**EXERCISE AIM**
Starting at the line that contains "[807,253,835,266] the -> [673,564,683,573] a", repeat each line exactly through the last line of the listing, and repeat nothing else.

§

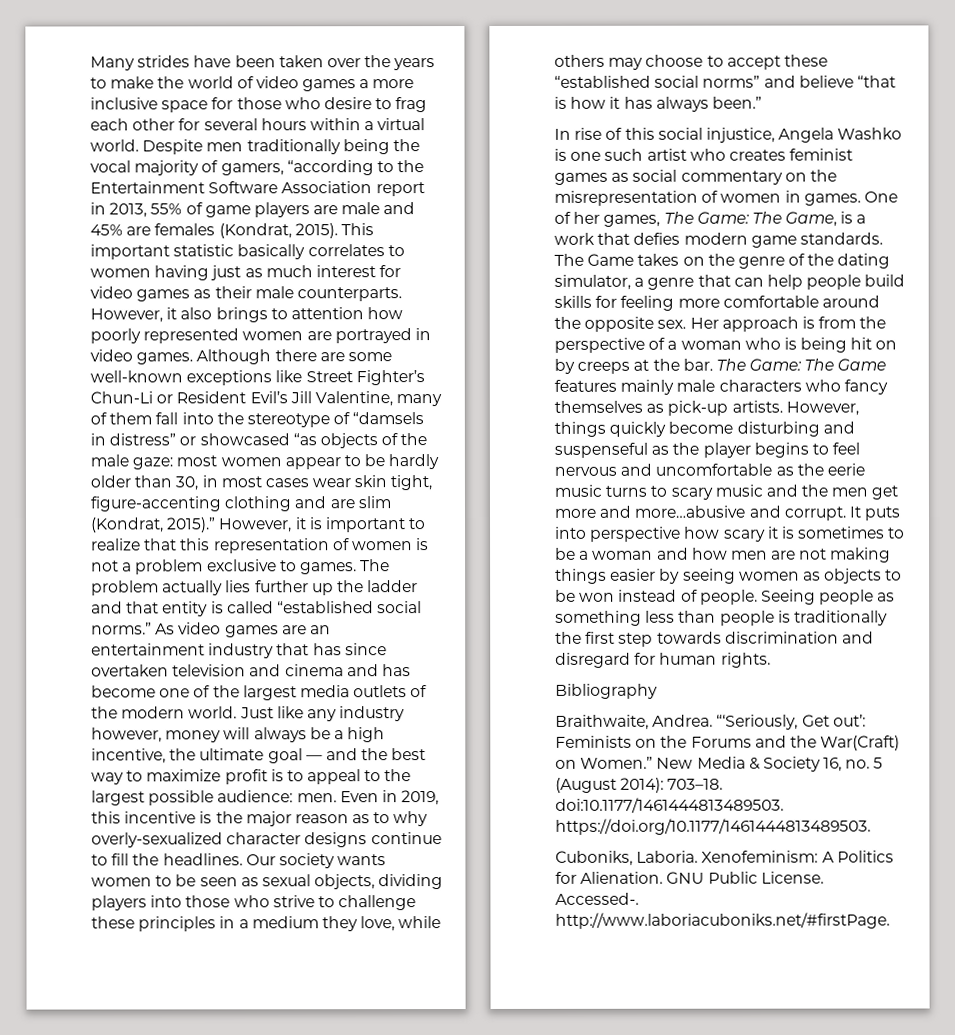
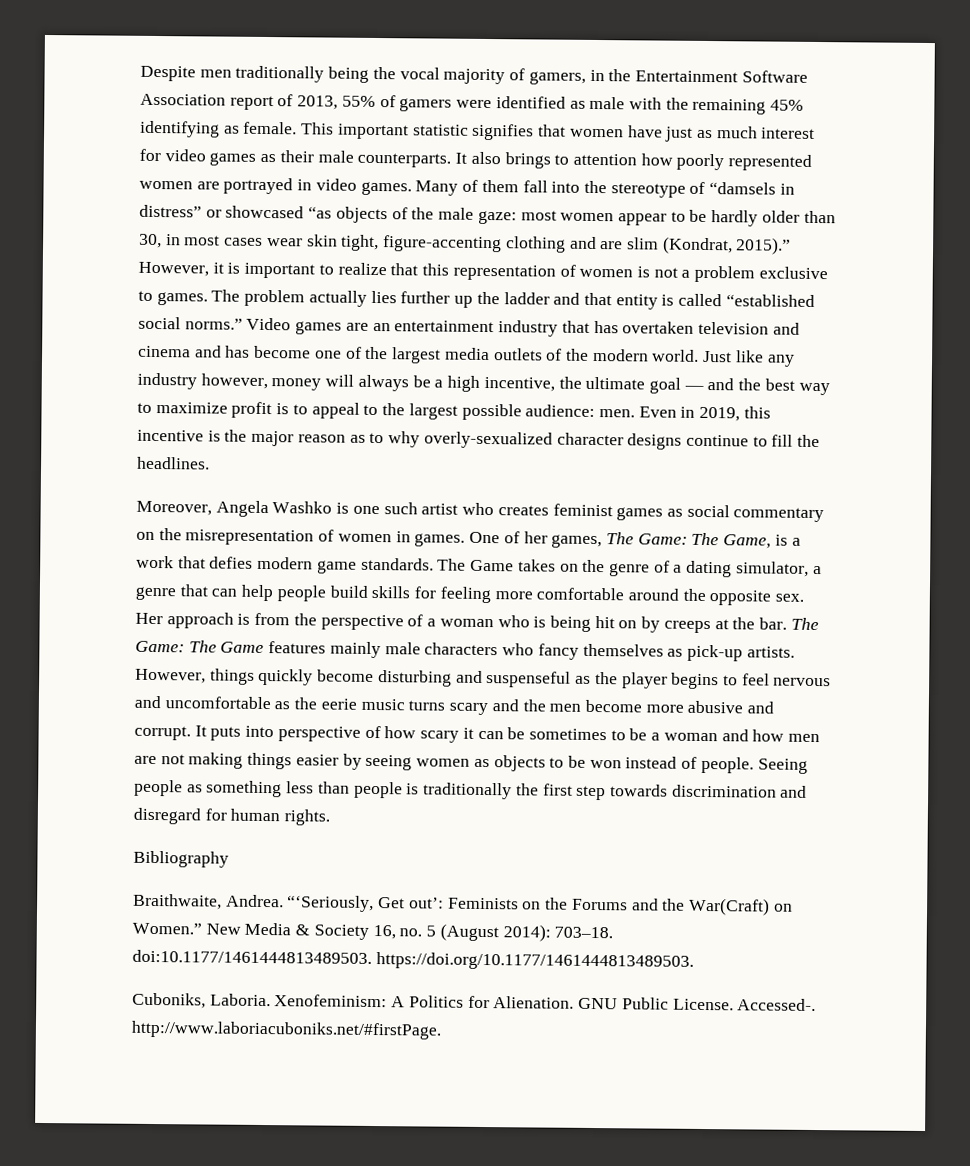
[90,55,436,71] [90,76,415,92] [90,97,428,113] [90,118,426,131] [90,139,139,152] Many strides have been taken over the years to make the world of video games a more inclusive space for those who desire to frag each other for several hours within a virtual world. -> (140, 73) none
[286,160,394,176] “according to -> [589,69,605,82] in
[90,202,106,215] in -> [277,94,294,107] of
[204,202,416,218] [90,223,374,239] [90,244,405,260] [90,265,210,281] game players are male and 45% are females (Kondrat, 2015). This important statistic basically correlates to women having -> [399,96,805,115] [140,120,663,141] gamers were identified as male with the remaining 45% identifying as female. This important statistic signifies that women have
[90,307,178,323] However, it -> [455,152,468,164] It
[196,349,392,365] [90,370,425,386] [90,391,443,407] Although there are some well-known exceptions like Street Fighter’s Chun-Li or Resident Evil’s Jill Valentine, many -> [415,180,459,196] Many
[155,622,222,635] As video -> [246,317,292,331] Video
[344,643,387,656] since -> (619, 327) none
[245,853,387,869] [91,874,444,890] [91,895,417,911] [91,916,442,932] [554,54,828,70] [554,75,896,88] [554,96,762,112] [554,127,775,143] Our society wants women to be seen as sexual objects, dividing players into those who strive to challenge these principles in a medium they love, while others may choose to accept these “established social norms” and believe “that is how it has always been.” // In rise of this social injustice, -> [136,500,212,516] // Moreover,
[807,253,835,266] the -> [673,564,683,573] a
[650,484,899,500] [554,505,747,518] to scary music and the men get more and more…abusive -> [449,699,744,716] scary and the men become more abusive
(682, 534) none -> [364,725,381,739] of
[781,526,795,539] is -> [477,727,526,740] can be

§

**PROBLEM SOLUTION**
[807,253,835,266] the -> [673,564,683,573] a
[650,484,899,500] [554,505,747,518] to scary music and the men get more and more…abusive -> [449,699,744,716] scary and the men become more abusive
(682, 534) none -> [364,725,381,739] of
[781,526,795,539] is -> [477,727,526,740] can be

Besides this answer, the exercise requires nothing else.